INSTRUCTIONS FOR THE TASK.
Go over the listing that follows and work out how many lines have the string "size"; reply with the number by itself.
[GIVEN ENTRIES]
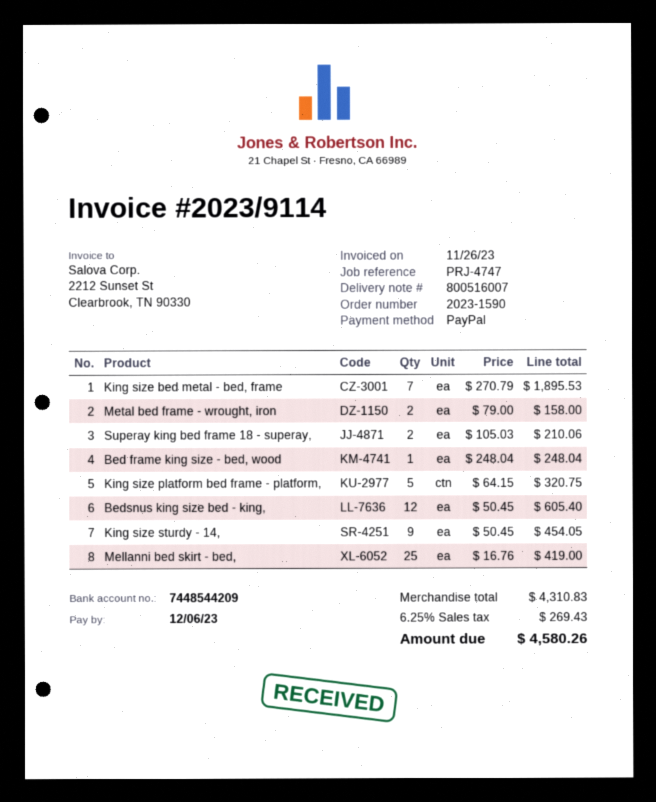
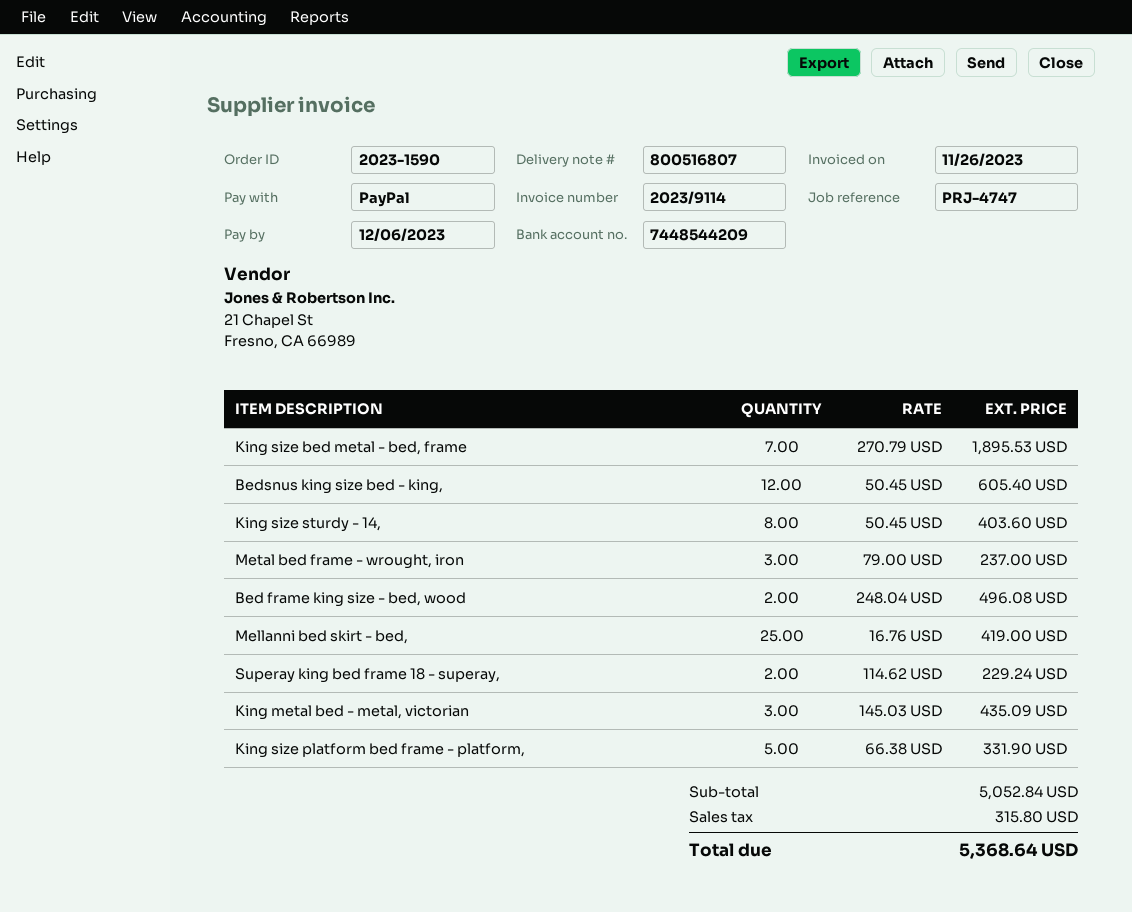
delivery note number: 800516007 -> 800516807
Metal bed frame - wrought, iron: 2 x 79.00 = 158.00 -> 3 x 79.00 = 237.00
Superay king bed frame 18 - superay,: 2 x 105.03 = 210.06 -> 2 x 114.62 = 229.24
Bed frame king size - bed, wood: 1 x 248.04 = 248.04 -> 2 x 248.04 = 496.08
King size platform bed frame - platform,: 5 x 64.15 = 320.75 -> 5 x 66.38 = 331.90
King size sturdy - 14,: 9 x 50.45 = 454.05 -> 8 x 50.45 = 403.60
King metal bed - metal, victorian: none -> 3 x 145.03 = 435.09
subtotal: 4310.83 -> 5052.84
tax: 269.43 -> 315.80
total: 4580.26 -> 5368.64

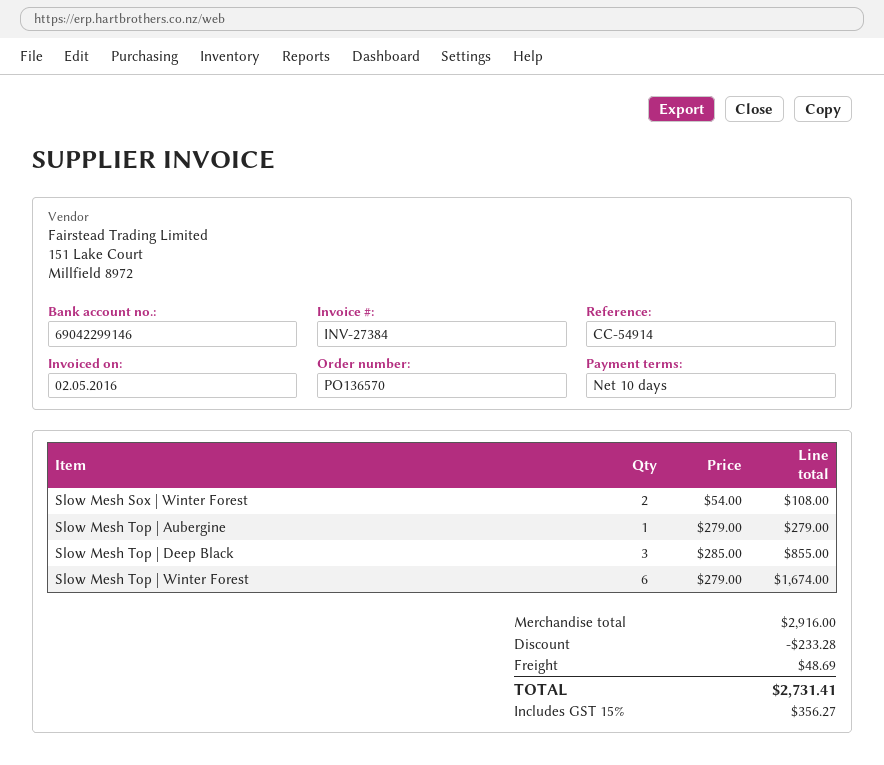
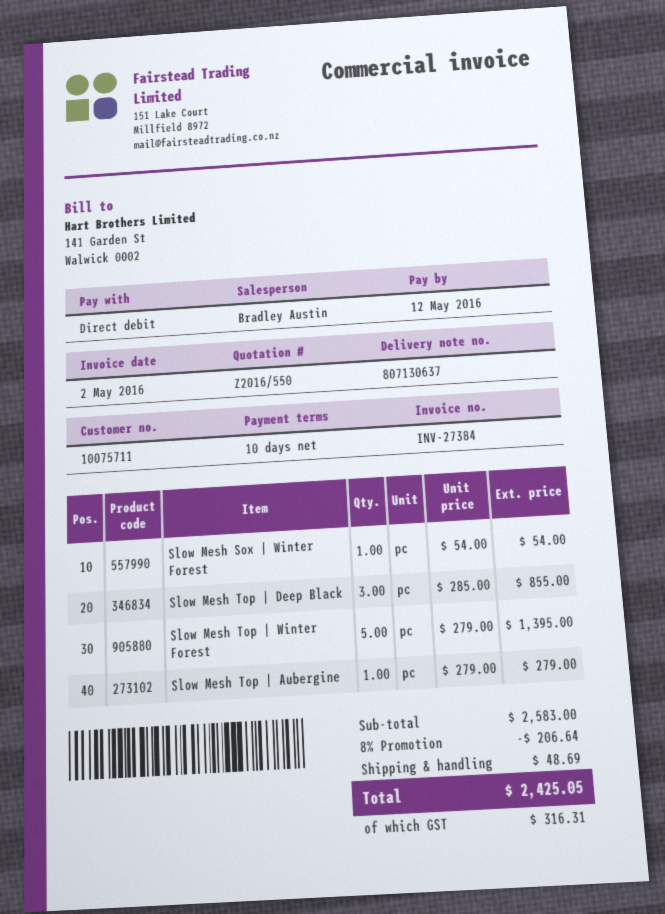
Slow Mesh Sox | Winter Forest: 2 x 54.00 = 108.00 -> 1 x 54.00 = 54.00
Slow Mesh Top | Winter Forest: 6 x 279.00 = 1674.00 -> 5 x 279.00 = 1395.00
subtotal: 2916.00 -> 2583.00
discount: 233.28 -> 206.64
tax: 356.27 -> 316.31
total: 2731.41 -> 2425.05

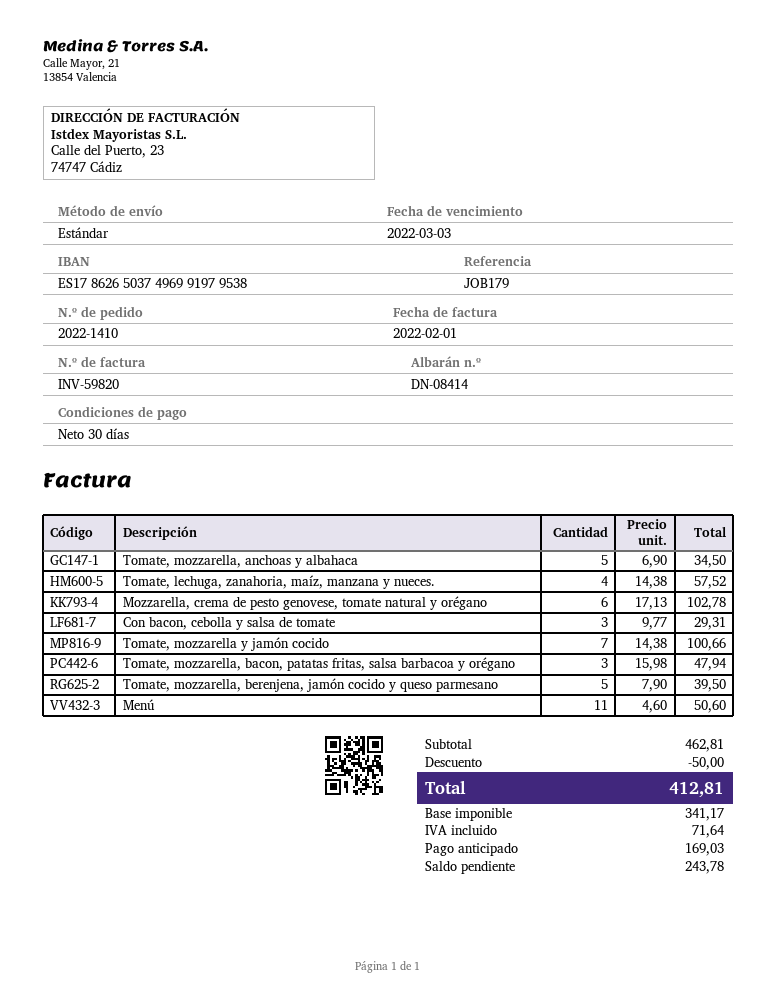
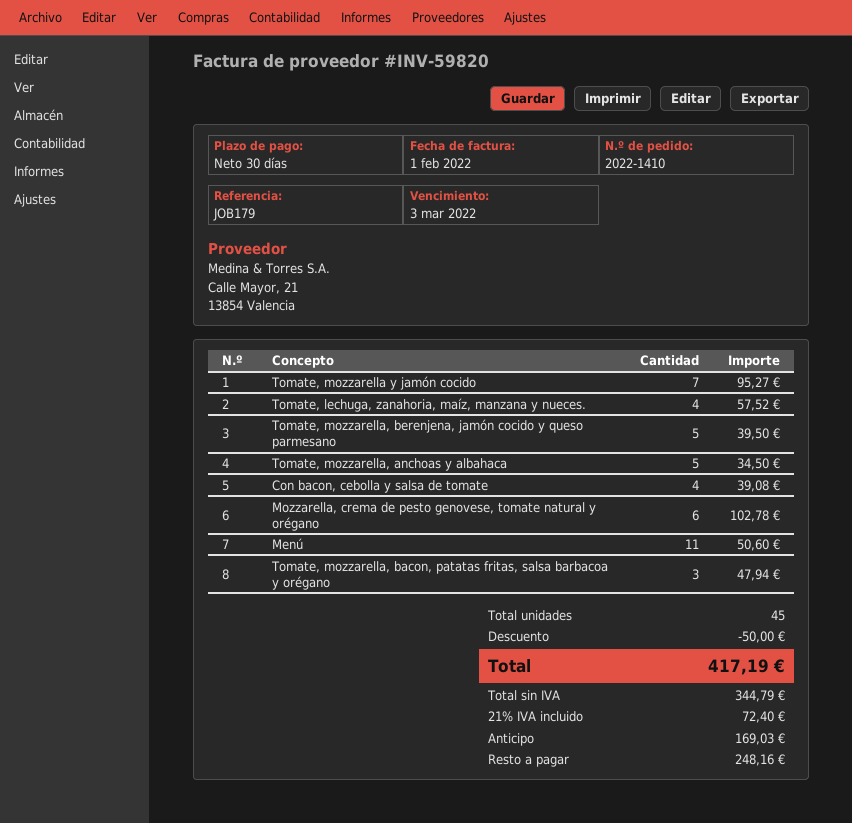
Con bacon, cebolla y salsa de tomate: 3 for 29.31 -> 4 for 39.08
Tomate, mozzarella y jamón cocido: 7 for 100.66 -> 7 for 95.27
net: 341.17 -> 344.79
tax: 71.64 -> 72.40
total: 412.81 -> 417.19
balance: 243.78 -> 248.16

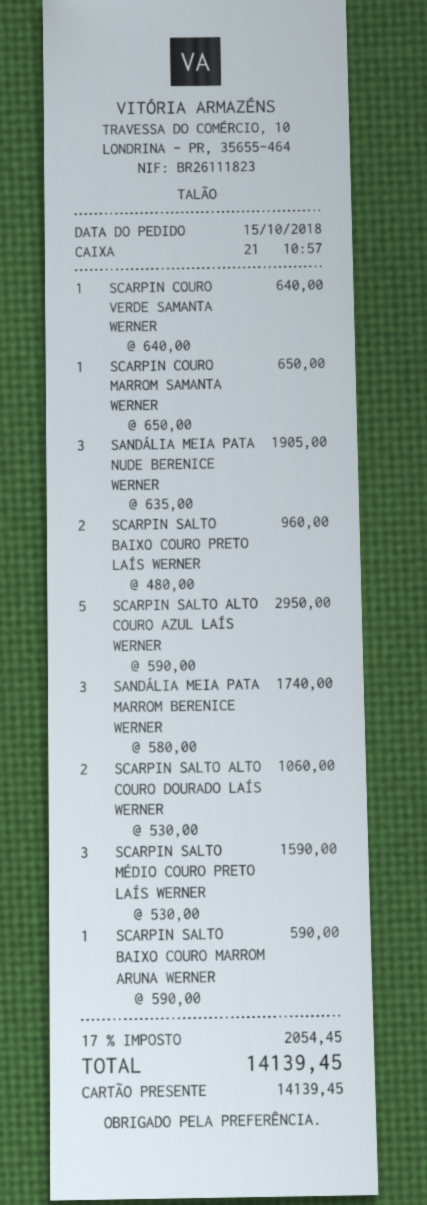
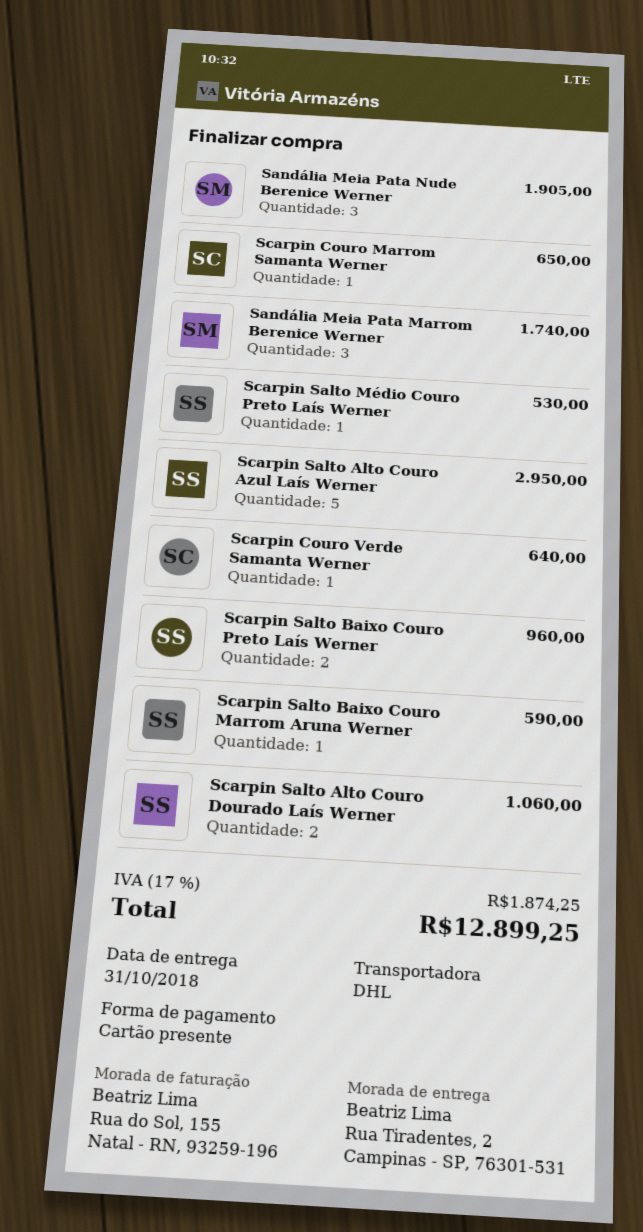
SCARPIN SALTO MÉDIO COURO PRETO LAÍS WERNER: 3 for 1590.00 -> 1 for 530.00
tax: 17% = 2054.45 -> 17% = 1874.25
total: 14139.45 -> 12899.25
[/GIVEN ENTRIES]
RESULT FOR THIS EXERCISE.
3